Il piacere del sesso (della carne direbbe il membro dell’azione cattolica ottimamente catechizzato) verrebbe spiegato, dai cultori del sesso, come una manifestazione di libertà e di sfogo alle esigenze del proprio benessere.
Il sesso, inteso come atto estremo di una passione, rappresenta l’epilogo di un amore che ognuno si porta dentro e che in simbiosi porta ad un estasiante piacere che, anche se per pochi attimi, libera parte di endorfina che mette tutti gli organi in una sintonia che fa stare bene, che fa impazzire di piacere e che, in una parola, siamo soliti chiamare orgasmo. E’ l’apoteosi del piacere. Tanto che, nell’estremo racconto, un tossico per far capire ai neofiti il piacere che si raggiunge iniettandosi droga nelle vene o fumando diavolerie allucinogene, e’ solito dire che e’ come due o tre orgasmi messi insieme.

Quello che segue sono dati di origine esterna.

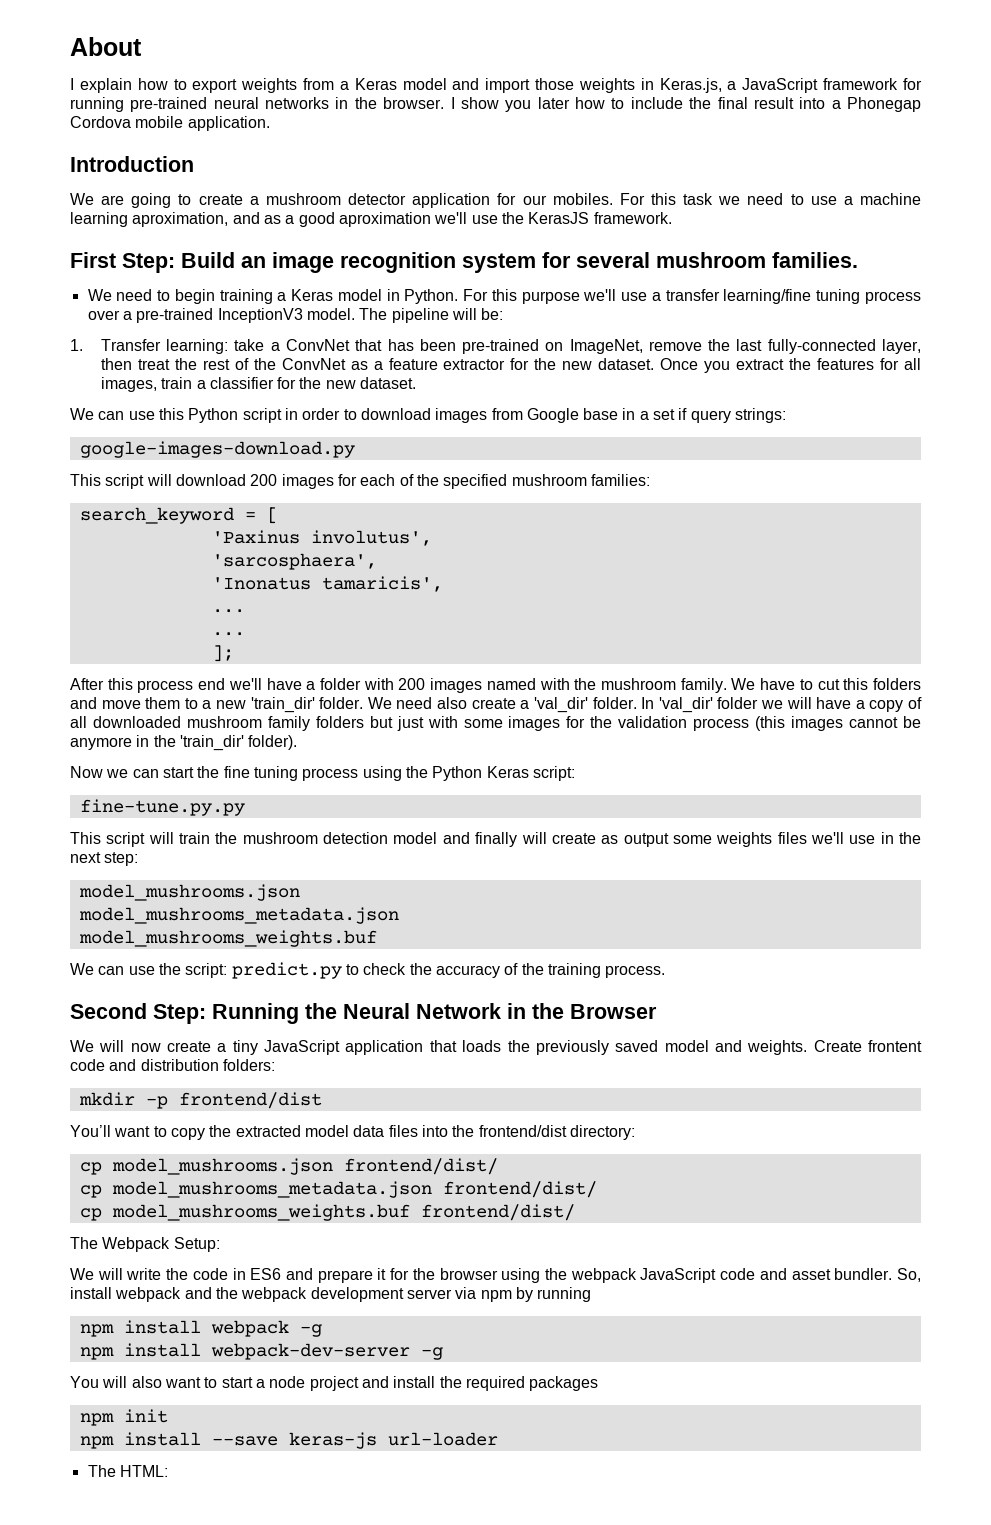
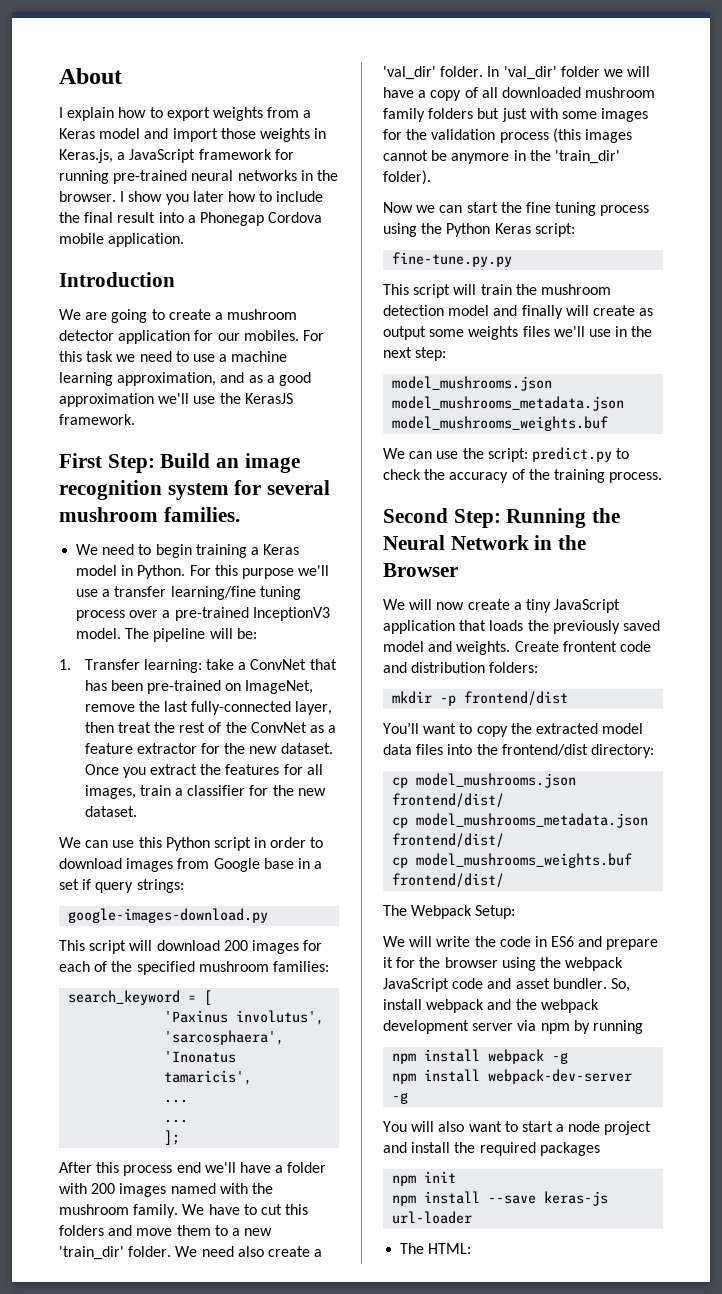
[132,212,229,227] aproximation, -> [117,372,217,386] approximation,
[338,212,431,227] aproximation -> [59,393,154,407] approximation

Amarsi dunque ha diversi aspetti; stimarsi, cercarsi, condividere, annusarsi. Tutti aspetti dentro un unico elemento d’azione che significa abbracciarsi, baciarsi e, nell’estrema ricerca di quel piacere estremo, diventare un tutt’uno nella maniera più singolare che solo la magia di chi ha creato il mondo poteva immaginarsela così come ci e’ dato di viverla. Gli uomini, nel racconto della loro esistenza, mettono parte di “storiografia” e parte di “cronaca”.
Dunque l’uomo, nel raccontare la propria vita, e nello specifico l’argomento che ho arditamente intrapreso a discutere, eviscera l’amore come sesso, come pornografia, come lussuria, come indicatore di tradimento o, nel converso, come indicatore di fedeltà. Così che la donna che fa l’amore può essere moglie, amante, puttana, zoccola o pornostar. L’amore (escludendo i casi estremi e gli eccessi impudichi e maleducati) a mio parere ha la sola peculiarità di liberare benessere fisico in chi lo pratica con convinzione e con sentimento. Ed e’ talmente personale che ha bisogno di un suo spazio segreto che siamo soliti chiamare intimità.
Altro aspetto e’ la terminologia che ne indica gli attori; la zoccola sarebbe un sinonimo di puttana, ma puttana sarebbe una donna di facili costumi ovvero una che non ha morale, che non ha un filo conduttore nella sua vita, che cambia spesso opinione e, soprattutto, usa il sesso ed il suo bell’aspetto (sovente provocatorio all’estremo) per ricavarne vantaggi che non coincidono mai con vantaggi dell’anima o della serenità. Le locuzioni dialettali, poi, hanno indotto le comari e gli utilizzatori del linguaggio sciolto, a definire zoccola chi e’ spregiudicato nella vita politica così come nella vita sociale, chi sa vendere il suo prodotto, sia esso materiale o immateriale, come un venditore di scope elettriche.
Una zoccola nell’immaginario dialettale e’ una/o che sa cadere sempre in piedi nel posto giusto, anche quando le avversità o le esternalità gli sono contrari. Poi, nel linguaggio paesano/dialettale la zoccola è chi tradisce il marito; e, comicamente, Zoccola è anche il “sorcio” di dimensioni esagerate, nero di pelo e di olezzo.
Le donne sono solo la cosa più importante che il mondo può vantarsi di avere.